(Records from a dataset)
^^^^^^^^
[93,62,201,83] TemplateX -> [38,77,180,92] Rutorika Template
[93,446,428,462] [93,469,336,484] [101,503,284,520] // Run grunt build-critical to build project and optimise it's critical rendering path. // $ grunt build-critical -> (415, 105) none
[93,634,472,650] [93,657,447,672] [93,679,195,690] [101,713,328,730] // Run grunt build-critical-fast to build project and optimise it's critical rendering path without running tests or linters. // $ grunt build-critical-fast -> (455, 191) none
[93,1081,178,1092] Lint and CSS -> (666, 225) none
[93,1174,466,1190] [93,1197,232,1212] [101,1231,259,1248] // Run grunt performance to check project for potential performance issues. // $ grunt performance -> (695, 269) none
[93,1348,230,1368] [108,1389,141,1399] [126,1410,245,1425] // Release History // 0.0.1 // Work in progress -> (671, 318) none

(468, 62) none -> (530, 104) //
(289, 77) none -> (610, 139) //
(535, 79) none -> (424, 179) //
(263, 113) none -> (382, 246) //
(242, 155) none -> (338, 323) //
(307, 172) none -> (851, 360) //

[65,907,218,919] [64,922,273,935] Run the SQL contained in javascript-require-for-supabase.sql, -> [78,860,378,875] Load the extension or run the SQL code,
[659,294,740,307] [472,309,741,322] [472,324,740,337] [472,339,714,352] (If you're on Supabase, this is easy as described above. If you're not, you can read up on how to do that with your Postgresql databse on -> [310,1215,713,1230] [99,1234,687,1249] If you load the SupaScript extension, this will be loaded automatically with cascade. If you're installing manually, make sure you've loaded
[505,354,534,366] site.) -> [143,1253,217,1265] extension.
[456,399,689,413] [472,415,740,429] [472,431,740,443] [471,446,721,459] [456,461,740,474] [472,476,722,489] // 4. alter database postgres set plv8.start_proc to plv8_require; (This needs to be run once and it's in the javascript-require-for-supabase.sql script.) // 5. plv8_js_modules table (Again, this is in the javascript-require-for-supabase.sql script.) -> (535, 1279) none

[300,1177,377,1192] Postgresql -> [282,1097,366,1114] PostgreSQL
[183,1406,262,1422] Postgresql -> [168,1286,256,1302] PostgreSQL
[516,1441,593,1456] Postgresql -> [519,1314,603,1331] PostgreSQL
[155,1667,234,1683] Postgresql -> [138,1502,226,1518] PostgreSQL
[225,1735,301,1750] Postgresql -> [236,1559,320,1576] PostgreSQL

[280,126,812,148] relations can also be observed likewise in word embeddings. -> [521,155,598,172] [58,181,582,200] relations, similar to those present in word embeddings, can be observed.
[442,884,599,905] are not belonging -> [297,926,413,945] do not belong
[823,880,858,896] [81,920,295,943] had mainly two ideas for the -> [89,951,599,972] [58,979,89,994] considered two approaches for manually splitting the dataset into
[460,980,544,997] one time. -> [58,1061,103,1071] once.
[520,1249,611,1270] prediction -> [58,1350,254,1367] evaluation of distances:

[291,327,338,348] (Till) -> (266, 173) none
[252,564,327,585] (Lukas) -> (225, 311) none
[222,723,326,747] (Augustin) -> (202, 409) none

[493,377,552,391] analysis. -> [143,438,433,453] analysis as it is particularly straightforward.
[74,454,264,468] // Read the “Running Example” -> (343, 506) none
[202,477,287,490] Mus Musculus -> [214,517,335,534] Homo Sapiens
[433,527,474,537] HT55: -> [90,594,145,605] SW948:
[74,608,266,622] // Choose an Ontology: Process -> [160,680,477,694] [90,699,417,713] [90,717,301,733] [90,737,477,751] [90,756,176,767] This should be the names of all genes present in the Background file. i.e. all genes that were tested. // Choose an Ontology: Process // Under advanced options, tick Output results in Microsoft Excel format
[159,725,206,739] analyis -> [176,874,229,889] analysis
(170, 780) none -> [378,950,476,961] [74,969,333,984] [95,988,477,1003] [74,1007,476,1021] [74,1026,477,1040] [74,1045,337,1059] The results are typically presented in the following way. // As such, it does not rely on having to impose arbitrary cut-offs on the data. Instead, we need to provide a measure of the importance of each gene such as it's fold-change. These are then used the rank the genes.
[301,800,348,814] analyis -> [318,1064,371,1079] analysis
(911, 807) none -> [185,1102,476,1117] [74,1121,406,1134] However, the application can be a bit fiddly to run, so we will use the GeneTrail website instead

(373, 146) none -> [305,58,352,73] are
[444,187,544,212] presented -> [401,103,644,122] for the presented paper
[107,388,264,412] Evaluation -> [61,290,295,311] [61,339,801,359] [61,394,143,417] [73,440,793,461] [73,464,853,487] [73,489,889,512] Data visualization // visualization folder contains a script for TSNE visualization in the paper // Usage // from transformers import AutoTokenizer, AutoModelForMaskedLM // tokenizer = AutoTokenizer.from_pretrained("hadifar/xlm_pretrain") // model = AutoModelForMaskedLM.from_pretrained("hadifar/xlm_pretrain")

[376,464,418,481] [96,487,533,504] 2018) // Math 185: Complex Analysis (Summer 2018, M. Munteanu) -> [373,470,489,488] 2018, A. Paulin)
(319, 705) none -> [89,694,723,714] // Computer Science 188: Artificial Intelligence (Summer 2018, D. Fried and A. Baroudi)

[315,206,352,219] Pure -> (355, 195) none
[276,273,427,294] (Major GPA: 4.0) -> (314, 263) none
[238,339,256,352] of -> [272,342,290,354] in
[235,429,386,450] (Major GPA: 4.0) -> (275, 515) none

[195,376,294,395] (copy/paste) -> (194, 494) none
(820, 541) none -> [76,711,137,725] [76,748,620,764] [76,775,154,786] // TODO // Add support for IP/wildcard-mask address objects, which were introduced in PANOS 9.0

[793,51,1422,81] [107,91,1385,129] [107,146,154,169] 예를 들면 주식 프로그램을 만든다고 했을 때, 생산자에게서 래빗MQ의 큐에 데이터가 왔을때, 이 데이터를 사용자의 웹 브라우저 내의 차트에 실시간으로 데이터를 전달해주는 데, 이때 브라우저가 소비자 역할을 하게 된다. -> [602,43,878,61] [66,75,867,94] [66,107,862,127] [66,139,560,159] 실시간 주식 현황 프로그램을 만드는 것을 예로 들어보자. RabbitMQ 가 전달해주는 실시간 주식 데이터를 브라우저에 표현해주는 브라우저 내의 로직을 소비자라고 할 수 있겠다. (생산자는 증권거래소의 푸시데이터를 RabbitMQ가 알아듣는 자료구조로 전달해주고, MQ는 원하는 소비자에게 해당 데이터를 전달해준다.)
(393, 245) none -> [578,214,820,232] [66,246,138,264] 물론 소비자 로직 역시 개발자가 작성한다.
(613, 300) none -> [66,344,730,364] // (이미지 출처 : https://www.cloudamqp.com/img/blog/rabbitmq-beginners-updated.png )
^^^^^^^^
PROBLEM TO WORK ON — Make a faithful copy of every record above.

RESPONSE TO THIS EXERCISE —
[93,62,201,83] TemplateX -> [38,77,180,92] Rutorika Template
[93,446,428,462] [93,469,336,484] [101,503,284,520] // Run grunt build-critical to build project and optimise it's critical rendering path. // $ grunt build-critical -> (415, 105) none
[93,634,472,650] [93,657,447,672] [93,679,195,690] [101,713,328,730] // Run grunt build-critical-fast to build project and optimise it's critical rendering path without running tests or linters. // $ grunt build-critical-fast -> (455, 191) none
[93,1081,178,1092] Lint and CSS -> (666, 225) none
[93,1174,466,1190] [93,1197,232,1212] [101,1231,259,1248] // Run grunt performance to check project for potential performance issues. // $ grunt performance -> (695, 269) none
[93,1348,230,1368] [108,1389,141,1399] [126,1410,245,1425] // Release History // 0.0.1 // Work in progress -> (671, 318) none

(468, 62) none -> (530, 104) //
(289, 77) none -> (610, 139) //
(535, 79) none -> (424, 179) //
(263, 113) none -> (382, 246) //
(242, 155) none -> (338, 323) //
(307, 172) none -> (851, 360) //

[65,907,218,919] [64,922,273,935] Run the SQL contained in javascript-require-for-supabase.sql, -> [78,860,378,875] Load the extension or run the SQL code,
[659,294,740,307] [472,309,741,322] [472,324,740,337] [472,339,714,352] (If you're on Supabase, this is easy as described above. If you're not, you can read up on how to do that with your Postgresql databse on -> [310,1215,713,1230] [99,1234,687,1249] If you load the SupaScript extension, this will be loaded automatically with cascade. If you're installing manually, make sure you've loaded
[505,354,534,366] site.) -> [143,1253,217,1265] extension.
[456,399,689,413] [472,415,740,429] [472,431,740,443] [471,446,721,459] [456,461,740,474] [472,476,722,489] // 4. alter database postgres set plv8.start_proc to plv8_require; (This needs to be run once and it's in the javascript-require-for-supabase.sql script.) // 5. plv8_js_modules table (Again, this is in the javascript-require-for-supabase.sql script.) -> (535, 1279) none

[300,1177,377,1192] Postgresql -> [282,1097,366,1114] PostgreSQL
[183,1406,262,1422] Postgresql -> [168,1286,256,1302] PostgreSQL
[516,1441,593,1456] Postgresql -> [519,1314,603,1331] PostgreSQL
[155,1667,234,1683] Postgresql -> [138,1502,226,1518] PostgreSQL
[225,1735,301,1750] Postgresql -> [236,1559,320,1576] PostgreSQL

[280,126,812,148] relations can also be observed likewise in word embeddings. -> [521,155,598,172] [58,181,582,200] relations, similar to those present in word embeddings, can be observed.
[442,884,599,905] are not belonging -> [297,926,413,945] do not belong
[823,880,858,896] [81,920,295,943] had mainly two ideas for the -> [89,951,599,972] [58,979,89,994] considered two approaches for manually splitting the dataset into
[460,980,544,997] one time. -> [58,1061,103,1071] once.
[520,1249,611,1270] prediction -> [58,1350,254,1367] evaluation of distances:

[291,327,338,348] (Till) -> (266, 173) none
[252,564,327,585] (Lukas) -> (225, 311) none
[222,723,326,747] (Augustin) -> (202, 409) none

[493,377,552,391] analysis. -> [143,438,433,453] analysis as it is particularly straightforward.
[74,454,264,468] // Read the “Running Example” -> (343, 506) none
[202,477,287,490] Mus Musculus -> [214,517,335,534] Homo Sapiens
[433,527,474,537] HT55: -> [90,594,145,605] SW948:
[74,608,266,622] // Choose an Ontology: Process -> [160,680,477,694] [90,699,417,713] [90,717,301,733] [90,737,477,751] [90,756,176,767] This should be the names of all genes present in the Background file. i.e. all genes that were tested. // Choose an Ontology: Process // Under advanced options, tick Output results in Microsoft Excel format
[159,725,206,739] analyis -> [176,874,229,889] analysis
(170, 780) none -> [378,950,476,961] [74,969,333,984] [95,988,477,1003] [74,1007,476,1021] [74,1026,477,1040] [74,1045,337,1059] The results are typically presented in the following way. // As such, it does not rely on having to impose arbitrary cut-offs on the data. Instead, we need to provide a measure of the importance of each gene such as it's fold-change. These are then used the rank the genes.
[301,800,348,814] analyis -> [318,1064,371,1079] analysis
(911, 807) none -> [185,1102,476,1117] [74,1121,406,1134] However, the application can be a bit fiddly to run, so we will use the GeneTrail website instead

(373, 146) none -> [305,58,352,73] are
[444,187,544,212] presented -> [401,103,644,122] for the presented paper
[107,388,264,412] Evaluation -> [61,290,295,311] [61,339,801,359] [61,394,143,417] [73,440,793,461] [73,464,853,487] [73,489,889,512] Data visualization // visualization folder contains a script for TSNE visualization in the paper // Usage // from transformers import AutoTokenizer, AutoModelForMaskedLM // tokenizer = AutoTokenizer.from_pretrained("hadifar/xlm_pretrain") // model = AutoModelForMaskedLM.from_pretrained("hadifar/xlm_pretrain")

[376,464,418,481] [96,487,533,504] 2018) // Math 185: Complex Analysis (Summer 2018, M. Munteanu) -> [373,470,489,488] 2018, A. Paulin)
(319, 705) none -> [89,694,723,714] // Computer Science 188: Artificial Intelligence (Summer 2018, D. Fried and A. Baroudi)

[315,206,352,219] Pure -> (355, 195) none
[276,273,427,294] (Major GPA: 4.0) -> (314, 263) none
[238,339,256,352] of -> [272,342,290,354] in
[235,429,386,450] (Major GPA: 4.0) -> (275, 515) none

[195,376,294,395] (copy/paste) -> (194, 494) none
(820, 541) none -> [76,711,137,725] [76,748,620,764] [76,775,154,786] // TODO // Add support for IP/wildcard-mask address objects, which were introduced in PANOS 9.0

[793,51,1422,81] [107,91,1385,129] [107,146,154,169] 예를 들면 주식 프로그램을 만든다고 했을 때, 생산자에게서 래빗MQ의 큐에 데이터가 왔을때, 이 데이터를 사용자의 웹 브라우저 내의 차트에 실시간으로 데이터를 전달해주는 데, 이때 브라우저가 소비자 역할을 하게 된다. -> [602,43,878,61] [66,75,867,94] [66,107,862,127] [66,139,560,159] 실시간 주식 현황 프로그램을 만드는 것을 예로 들어보자. RabbitMQ 가 전달해주는 실시간 주식 데이터를 브라우저에 표현해주는 브라우저 내의 로직을 소비자라고 할 수 있겠다. (생산자는 증권거래소의 푸시데이터를 RabbitMQ가 알아듣는 자료구조로 전달해주고, MQ는 원하는 소비자에게 해당 데이터를 전달해준다.)
(393, 245) none -> [578,214,820,232] [66,246,138,264] 물론 소비자 로직 역시 개발자가 작성한다.
(613, 300) none -> [66,344,730,364] // (이미지 출처 : https://www.cloudamqp.com/img/blog/rabbitmq-beginners-updated.png )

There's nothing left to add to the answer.